Autos

Supertest : les pires voitures électriques testées

27 juin 2026 4 min de lecture
Supertest : les pires voitures électriques testées

Le Supertest voitures électriques révèle chaque année des surprises, pas toujours agréables. Certains modèles déçoivent sur plusieurs critères simultanément, qu'il s'agisse du poids, de la recharge ou de la consommation réelle. Voici un tour complet des mauvais élèves mesurés sur ce protocole rigoureux.

Poids, freinage et performances : les électriques qui peinent sur la route

Le Mercedes G580 EQ s'impose immédiatement comme une anomalie dans le classement : 3 010 kg sur la balance, soit le score le plus élevé jamais enregistré. Ce poids s'explique par un châssis blindé conçu pour le tout-terrain, quatre moteurs électriques et un habitacle surchargé d'équipements. Le ratio poids/puissance de 5,3 kg/ch reste en revanche acceptable. À l'opposé, la Renault Twingo E-Tech affiche seulement 1 133 kg, soit près de trois fois moins.

Côté accélérations, la Leapmotor T03 signe le pire 400 mètres D.A. mesuré : 18,2 secondes, avec un 0-100 km/h en 11,6 s. Étonnamment, son ratio poids/puissance de 11,9 kg/ch n'est pas le pire du classement. Ce titre revient à un Hyundai Inster à 12,6 kg/ch, qui boucle pourtant le 400 m en 17,6 s.
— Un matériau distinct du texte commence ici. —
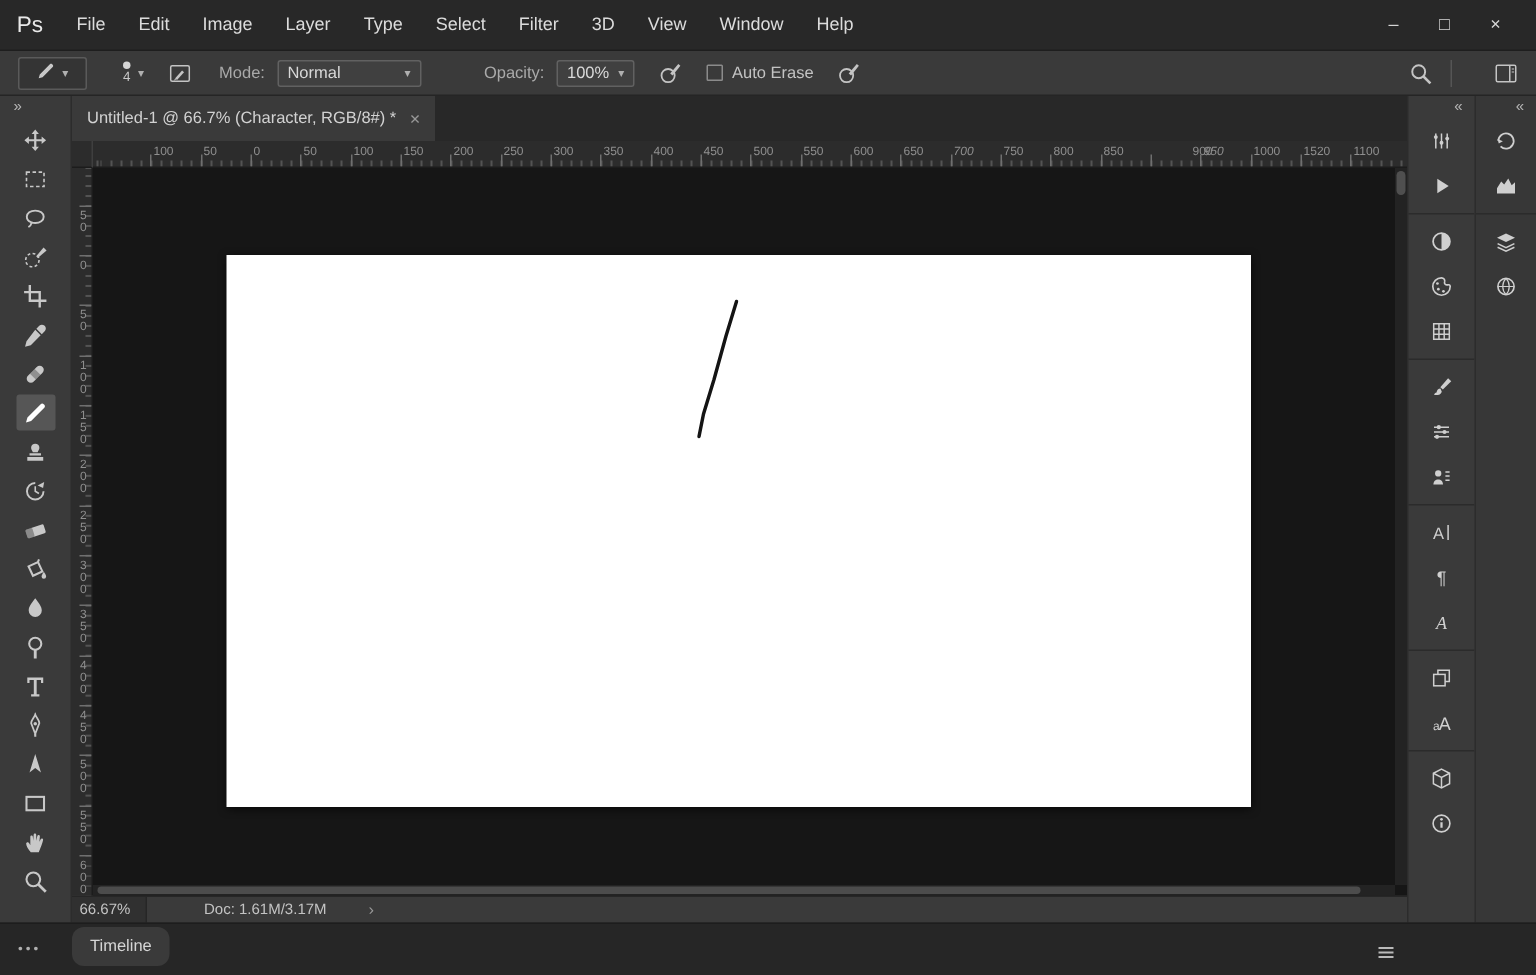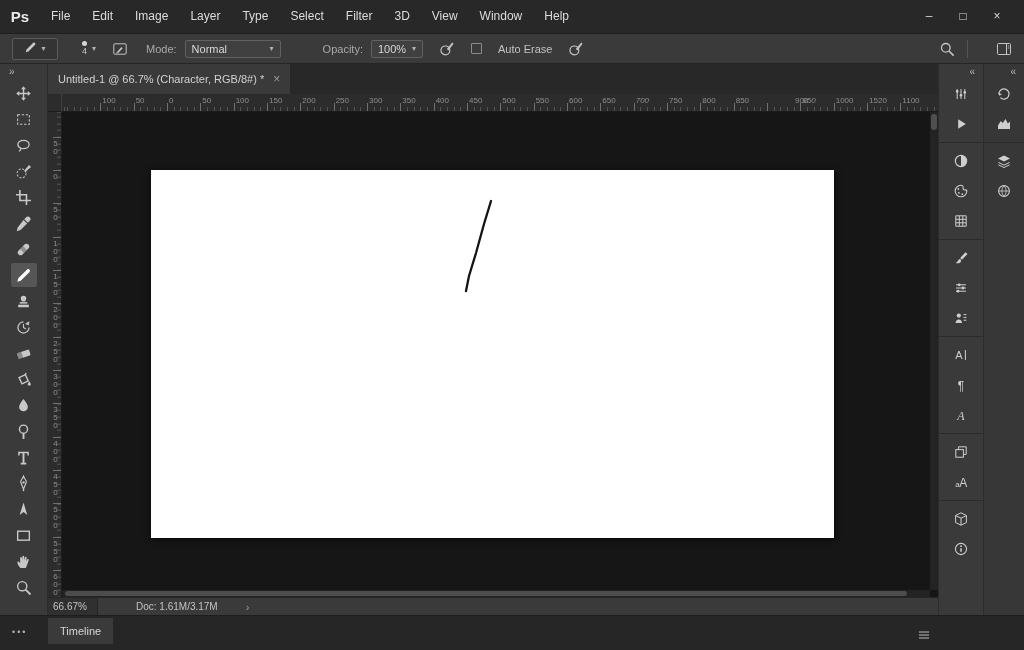--- a/index.html
+++ b/index.html
@@ -3,21 +3,21 @@
 <meta charset="utf-8">
 <style>
   *{margin:0;padding:0;box-sizing:border-box;}
   html,body{width:1024px;height:650px;overflow:hidden;background:#161616;
     font-family:"Liberation Sans",sans-serif;-webkit-font-smoothing:antialiased;}
   .app{width:1024px;height:650px;display:flex;flex-direction:column;background:#3a3a3a;color:#ccc;}
 
   
   .titlebar{flex:0 0 34px;height:34px;background:#282828;border-bottom:1px solid #1e1e1e;
     display:flex;align-items:center;}
-  .ps-logo{width:40px;text-align:center;font-weight:bold;font-size:15px;color:#e9e9e9;}
+  .ps-logo{width:40px;text-align:center;font-weight:normal;font-size:15px;color:#e9e9e9;}
   .menus{display:flex;font-size:12px;color:#dcdcdc;}
   .menu-item{padding:0 11px;line-height:33px;cursor:default;}
   .win-controls{margin-left:auto;display:flex;align-items:center;margin-right:10px;}
   .win-btn{width:34px;text-align:center;font-size:12px;color:#d5d5d5;line-height:33px;}
 
   
   .options-bar{flex:0 0 30px;height:30px;background:#3a3a3a;border-bottom:1px solid #252525;
     display:flex;align-items:center;font-size:11px;color:#b8b8b8;padding:0 12px;}
   .preset-box{width:46px;height:22px;border:1px solid #5a5a5a;border-radius:2px;background:#343434;
     display:flex;align-items:center;justify-content:center;gap:4px;color:#c8c8c8;}
@@ -27,21 +27,21 @@
   .bdot{width:5px;height:5px;border-radius:50%;background:#d6d6d6;}
   .bnum{font-size:9px;color:#c8c8c8;line-height:1;}
   .obtn{margin-left:16px;display:flex;align-items:center;justify-content:center;color:#c4c4c4;}
   .olabel{margin-left:18px;color:#a9a9a9;}
   .olabel.op{margin-left:42px;}
   .oselect{margin-left:8px;height:18px;background:#404040;border:1px solid #616161;border-radius:2px;
     display:flex;align-items:center;padding:0 6px;color:#d8d8d8;gap:6px;}
   .oselect.mode{width:96px;}
   .oselect.opacity{width:52px;}
   .oselect .caret{margin-left:auto;}
-  .check-group{margin-left:16px;display:flex;align-items:flex-start;gap:16px;color:#c3c3c3;}
+  .check-group{margin-left:16px;display:flex;align-items:flex-start;gap:6px;color:#c3c3c3;}
   .checkbox{width:11px;height:11px;border:1px solid #8b8b8b;border-radius:1px;background:#3a3a3a;}
   .spacer{flex:1;}
   .odiv{width:1px;height:18px;background:#555;margin:0 12px;}
 
   
   .main{flex:1;display:flex;min-height:0;}
 
   .toolbar{width:48px;background:#3a3a3a;border-right:1px solid #2c2c2c;
     display:flex;flex-direction:column;align-items:center;}
   .toolbar-header{height:15px;width:100%;padding-left:9px;font-size:10px;color:#b5b5b5;line-height:15px;}
@@ -96,21 +96,21 @@
     color:#b5b5b5;line-height:15px;}
   .dock-items{width:100%;display:flex;flex-direction:column;align-items:center;}
   .dock-btn{width:30px;height:28px;margin:1px 0;display:flex;align-items:center;justify-content:center;
     color:#cfcfcf;border-radius:3px;}
   .dock-sep{width:100%;height:1px;background:#2b2b2b;margin:3px 0;}
 
   
   .bottombar{flex:0 0 35px;height:35px;background:#262626;border-top:1px solid #1d1d1d;position:relative;}
   .bottom-dots{position:absolute;left:12px;top:11px;font-size:9px;letter-spacing:2px;color:#b0b0b0;}
   .timeline-tab{position:absolute;left:48px;top:2px;height:26px;background:#3a3a3a;
-    display:flex;align-items:center;padding:0 12px;font-size:11px;color:#d5d5d5;}
+    display:flex;align-items:center;padding:0 12px;font-size:11px;color:#d5d5d5;border-radius:8px;}
   .panel-menu{position:absolute;left:916px;top:11px;color:#b9b9b9;display:flex;}
 </style>
 </head>
 <body>
 
 <div class="app">
 
   <div class="titlebar">
     <div class="ps-logo">Ps</div>
     <div class="menus">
Le freinage réserve lui aussi de mauvaises surprises. Voici les distances d'arrêt mesurées depuis 130 km/h pour quelques modèles testés :

  • VinFast VF6 : 69,5 m (le pire mesuré, soit 10,7 m de plus que les meilleurs)
  • Références hautes : BMW iX3 à 57,8 m

Le VinFast VF6 souffre clairement d'un système de freinage sous-dimensionné pour sa masse de 2 083 kg. Sur une autoroute à pleine vitesse, ces 10 mètres supplémentaires font une différence concrète, celle qu'on espère ne jamais avoir à constater appareil photo au sol.

SUV Toyota bleu foncé sur route désertique ensoleillée

Recharge lente, consommation élevée et voyages interminables

La recharge rapide divise nettement les modèles testés. Le Kia Niro EV décroche la lanterne rouge avec 44 minutes pour passer de 10 à 80 %, à une puissance moyenne de seulement 65 kW. Pour un usage familial sur long trajet, c'est pénalisant. Sur ce critère précis, la XPeng P7+ accomplit le même exercice en 12 minutes, soit presque quatre fois plus vite.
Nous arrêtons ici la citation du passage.